**WHAT TO DO**
Retype exactly the span of lines below from the one with "text: 4m ->" through the one with "html: <div>You're calling". Do not include pictures.

**RECORDED INFORMATION**

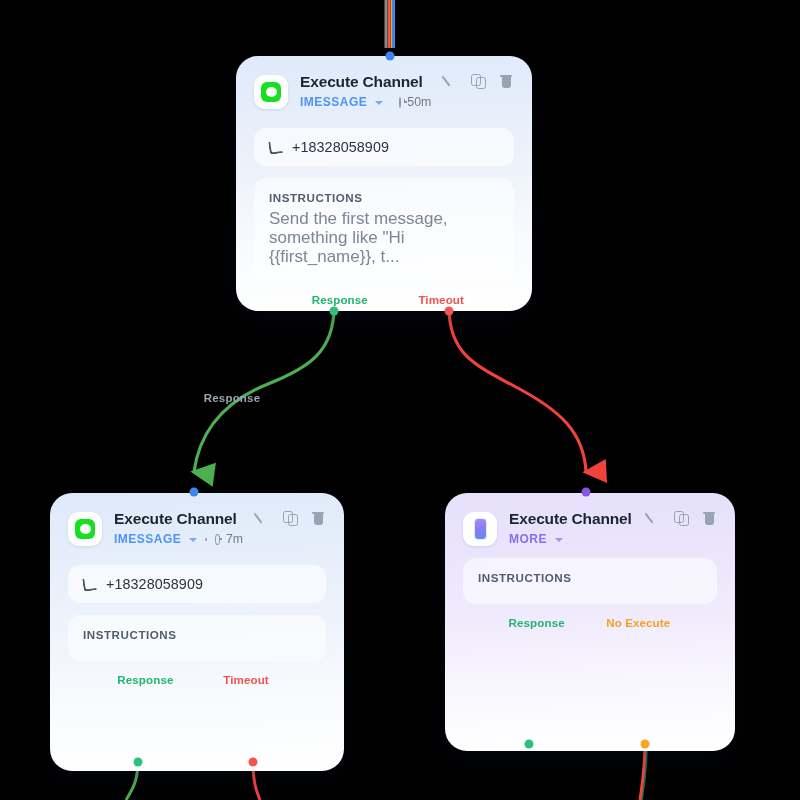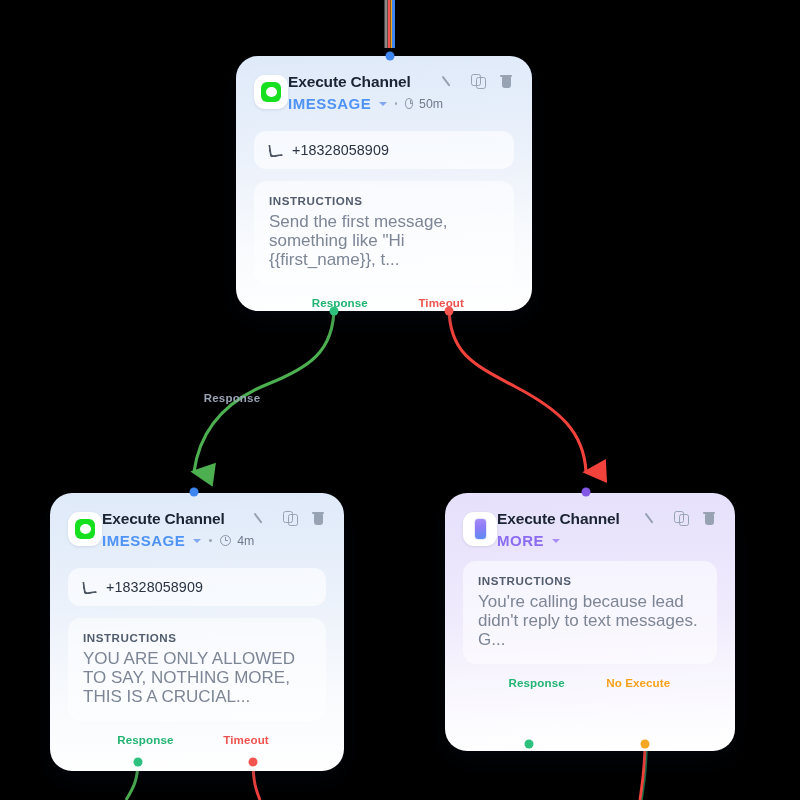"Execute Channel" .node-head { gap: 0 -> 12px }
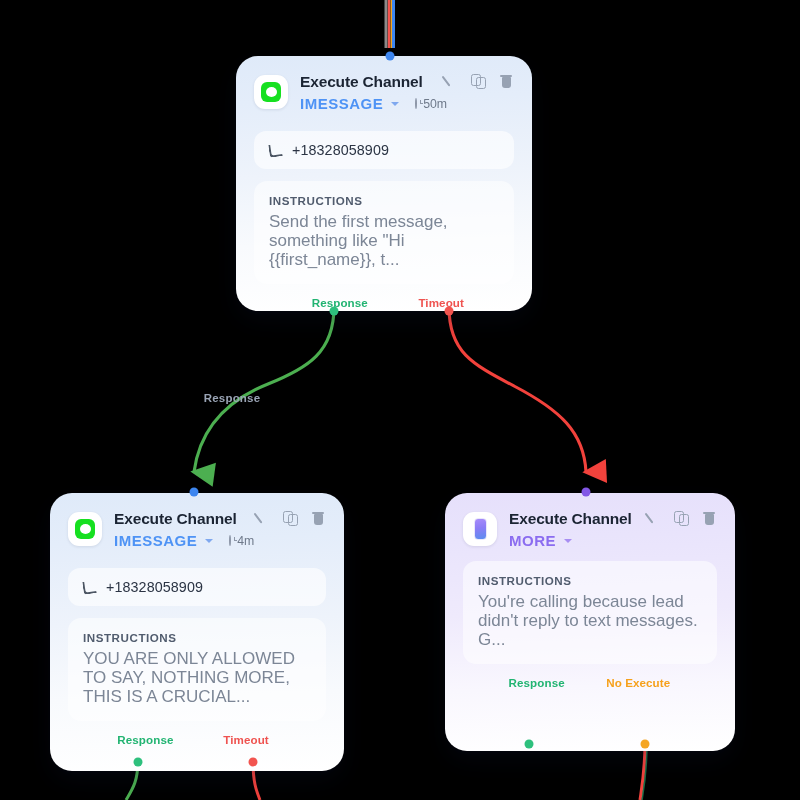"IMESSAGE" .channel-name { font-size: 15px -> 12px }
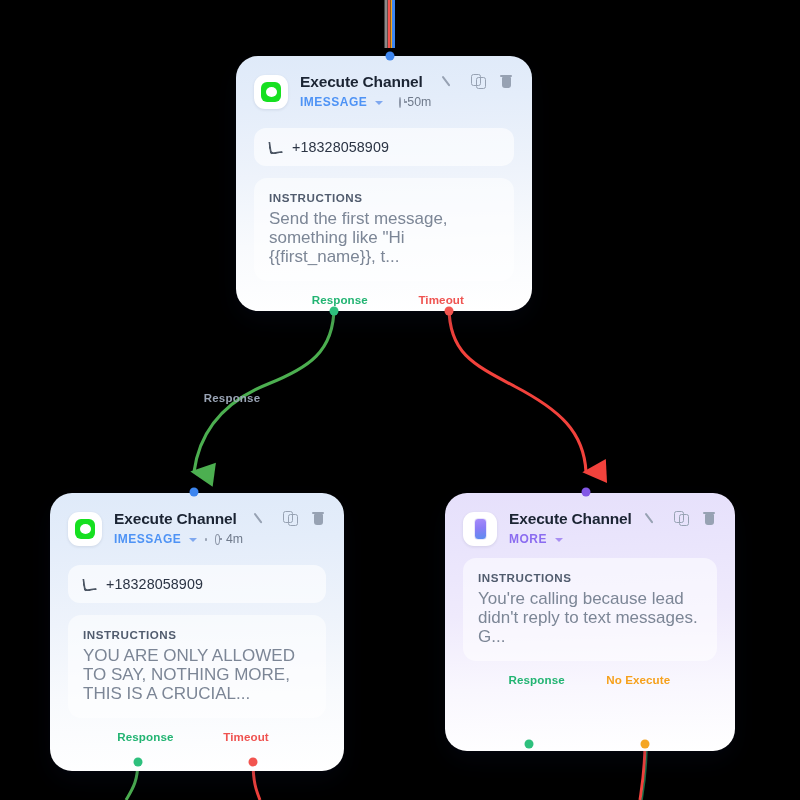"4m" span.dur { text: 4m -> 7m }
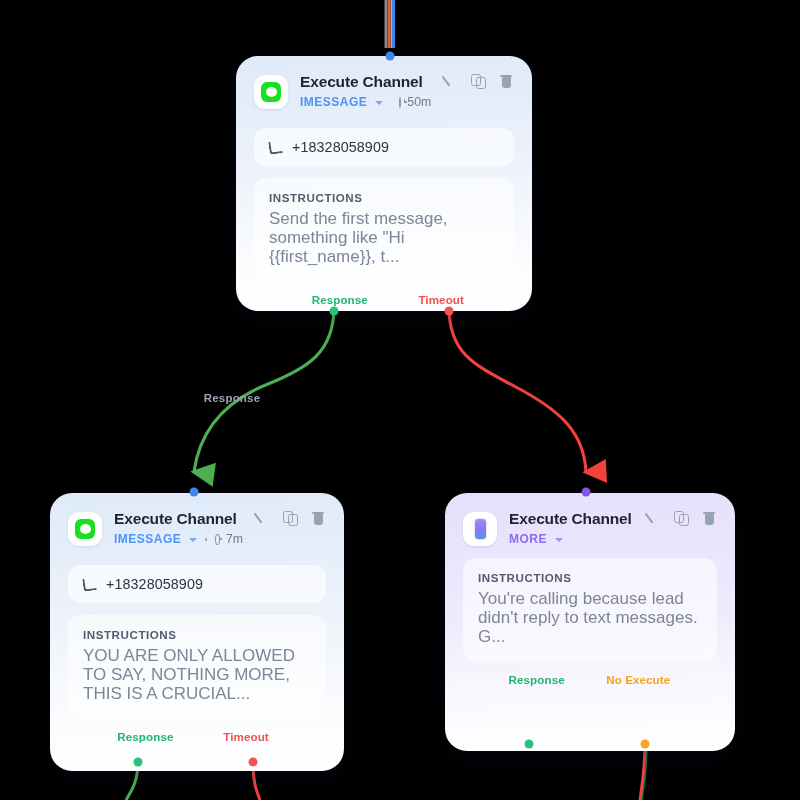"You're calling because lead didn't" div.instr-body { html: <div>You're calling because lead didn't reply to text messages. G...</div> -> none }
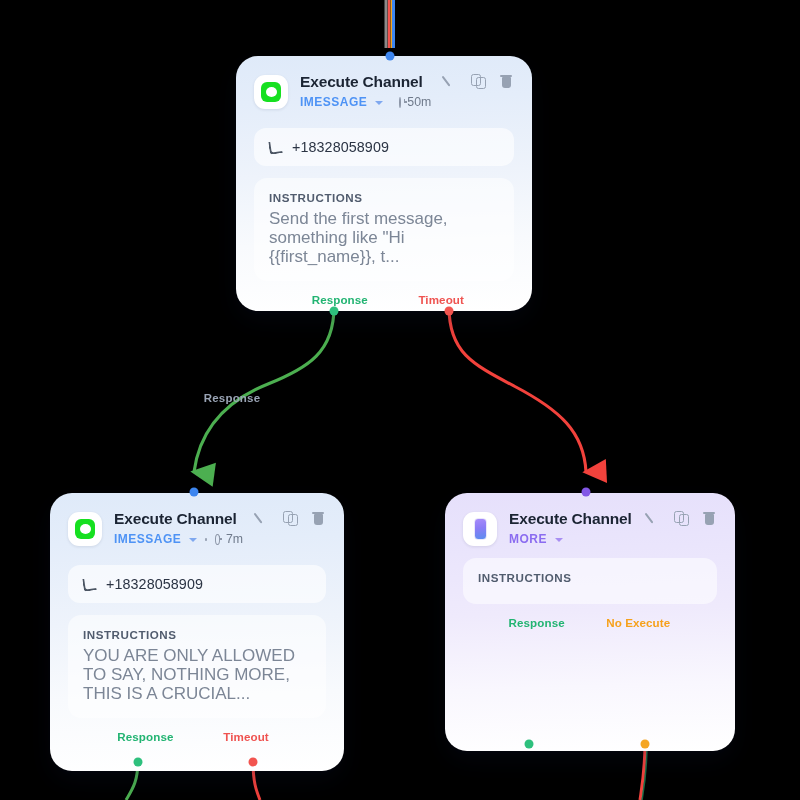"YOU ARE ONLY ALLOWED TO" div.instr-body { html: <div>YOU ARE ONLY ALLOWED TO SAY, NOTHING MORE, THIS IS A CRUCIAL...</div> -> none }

**OUTPUT FOR THIS TASK**
"4m" span.dur { text: 4m -> 7m }
"You're calling because lead didn't" div.instr-body { html: <div>You're calling because lead didn't reply to text messages. G...</div> -> none }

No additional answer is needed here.